Or mandate earplugs for DJs?

The Newspaper of Record suggests that occupational-health regulators are improperly dragging their heels about ordering night spots to reduce internal noise levels to which entertainment workers are exposed. [Cara Buckley, New York Times] Earlier here, here.


  • Some friends once took me to an establishment which was actually painful to my ears (like working next to a buzz saw or whining jet engine). I told them I would wait outside and remember to bring earplugs the next time.

    If OSHA insists that workers in such places be fitted with effective ear protection, good for them. The danger of hearing loss is real.

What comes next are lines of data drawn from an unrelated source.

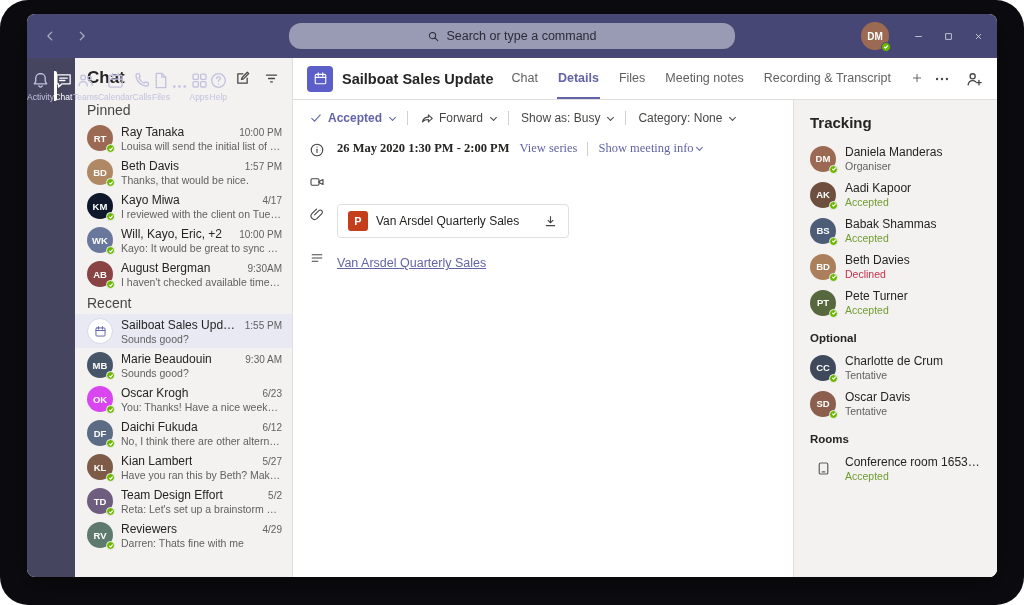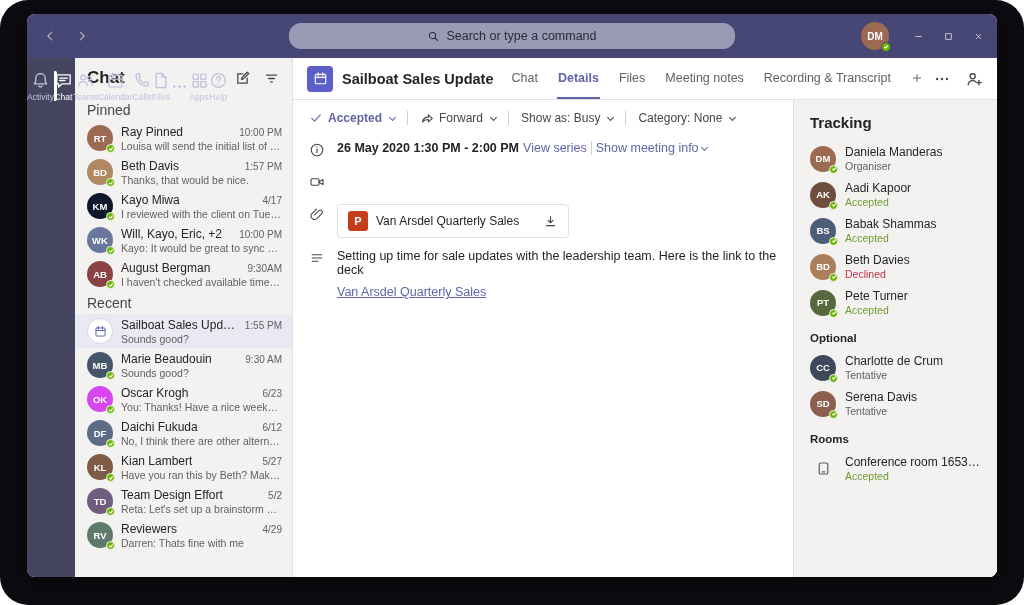--- a/index.html
+++ b/index.html
@@ -88,21 +88,21 @@
   .tb-item.accent { color:#6264A7; font-weight:600; }
   .tb-item svg { width:14px; height:14px; fill:none; stroke:currentColor; stroke-width:1.6; stroke-linecap:round; stroke-linejoin:round; }
   .chev { width:5px; height:5px; border-right:1.4px solid currentColor; border-bottom:1.4px solid currentColor; transform:rotate(45deg); display:inline-block; margin:0 0 2px 3px; }
   .vsep { width:1px; height:14px; background:#D2D0CE; }
 
   .detail-body { padding:4px 16px 0; overflow:hidden; }
   .drow { display:flex; align-items:flex-start; margin-bottom:10px; }
   .gutter { width:28px; flex:none; color:#484644; padding-top:2px; }
   .gutter svg { width:16px; height:16px; fill:none; stroke:currentColor; stroke-width:1.4; stroke-linecap:round; stroke-linejoin:round; }
   .gutter svg .fdot { fill:currentColor; stroke:none; }
-  .info-line { display:flex; align-items:flex-end; gap:4px; font-size:12.5px; padding-top:1px; }
+  .info-line { display:flex; align-items:flex-end; gap:10px; font-size:12.5px; padding-top:1px;font-family:Liberation Serif, serif; }
   .dt { color:#252423; font-weight:600; }
   .plink { color:#6264A7; cursor:pointer; display:flex; align-items:center; text-decoration:none; }
 
   .cards { display:flex; gap:14px; }
   .card { width:100px; height:88px; border:1px solid #E1DFDD; border-radius:4px; background:#fff; display:flex; flex-direction:column; align-items:center; justify-content:center; gap:3px; padding:6px; cursor:pointer; }
   .rec-thumb { width:84px; height:38px; border-radius:2px; background:linear-gradient(160deg,#49648f,#2e4668); display:flex; align-items:center; justify-content:center; }
   .play-btn { width:16px; height:16px; border-radius:50%; background:rgba(255,255,255,.9); display:flex; align-items:center; justify-content:center; }
   .play-tri { width:0; height:0; border-left:6px solid #2e4668; border-top:3.5px solid transparent; border-bottom:3.5px solid transparent; margin-left:2px; }
   .card-label { font-size:11.5px; color:#252423; }
   .card-sub { font-size:10px; color:#616161; }
@@ -282,21 +282,21 @@
         <div class="avatar c-rt">
               <span>RT</span>
               <span class="presence">
                 <svg viewBox="0 0 10 10">
                   <path d="M2.6 5.3l1.7 1.7 3.1-3.7"></path>
                 </svg>
               </span>
             </div>
         <div class="row-main">
               <div class="row-top">
-                <span class="row-name">Ray Pinned</span>
+                <span class="row-name">Ray Tanaka</span>
                 <span class="row-time">10:00 PM</span>
               </div>
               <div class="row-preview">Louisa will send the initial list of atte...</div>
             </div>
       </div>
       <div class="chat-row">
         <div class="avatar c-bd">
               <span>BD</span>
               <span class="presence">
                 <svg viewBox="0 0 10 10">
@@ -590,21 +590,20 @@
                         <path d="M10 3.5v8M6.8 8.5l3.2 3.2 3.2-3.2M4.5 15.5h11"></path>
                       </svg></span>
               </div>
             </div>
 
             <div class="drow">
               <span class="gutter"><svg viewBox="0 0 20 20">
                       <path d="M4 6h12M4 10h12M4 14h7"></path>
                     </svg></span>
               <div>
-                <div class="desc">Setting up time for sale updates with the leadership team. Here is the link to the deck</div>
                 <a class="desc-link">Van Arsdel Quarterly Sales</a>
               </div>
             </div>
           </div>
         </div>
 
         <aside class="tracking">
           <div class="tr-title">Tracking</div>
 
           <div class="tr-row">
@@ -697,21 +696,21 @@
           <div class="tr-row">
             <div class="avatar c-sd">
                   <span>SD</span>
                   <span class="presence">
                     <svg viewBox="0 0 10 10">
                       <path d="M2.6 5.3l1.7 1.7 3.1-3.7"></path>
                     </svg>
                   </span>
                 </div>
             <div class="tr-text">
-                  <div class="tr-name">Serena Davis</div>
+                  <div class="tr-name">Oscar Davis</div>
                   <div class="tr-status st-neutral">Tentative</div>
                 </div>
           </div>
 
           <div class="tr-section">Rooms</div>
 
           <div class="tr-row">
             <span class="room-icon">
                   <svg viewBox="0 0 20 20">
                     <rect x="5" y="3.5" width="10" height="13" rx="1.5"></rect>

  • 29 CFR 1910 ( the OSHA law) applies to employees of these businesses so it’s a matter of following existing law. OSHA requires an 8 hour time study to come up with the noise level called a time weighted average (TWa). A TWa of 85 decibels requires the implementation of a hearing protection plan which generally includes hearing tests and hearing protection. It could also include rotating people into less noisy areas. Over a TWa of 100, you must use engineered control to reduce the noise, such as noise curtains. Cost at this point is not a factor; it must be brought under 85. For impact noise (stamping mills, etc) the threshold is 140 decibels with no TWa. The article cites noise readings but they were only for 15-20 minutes. OSHA requires an 8 hour average.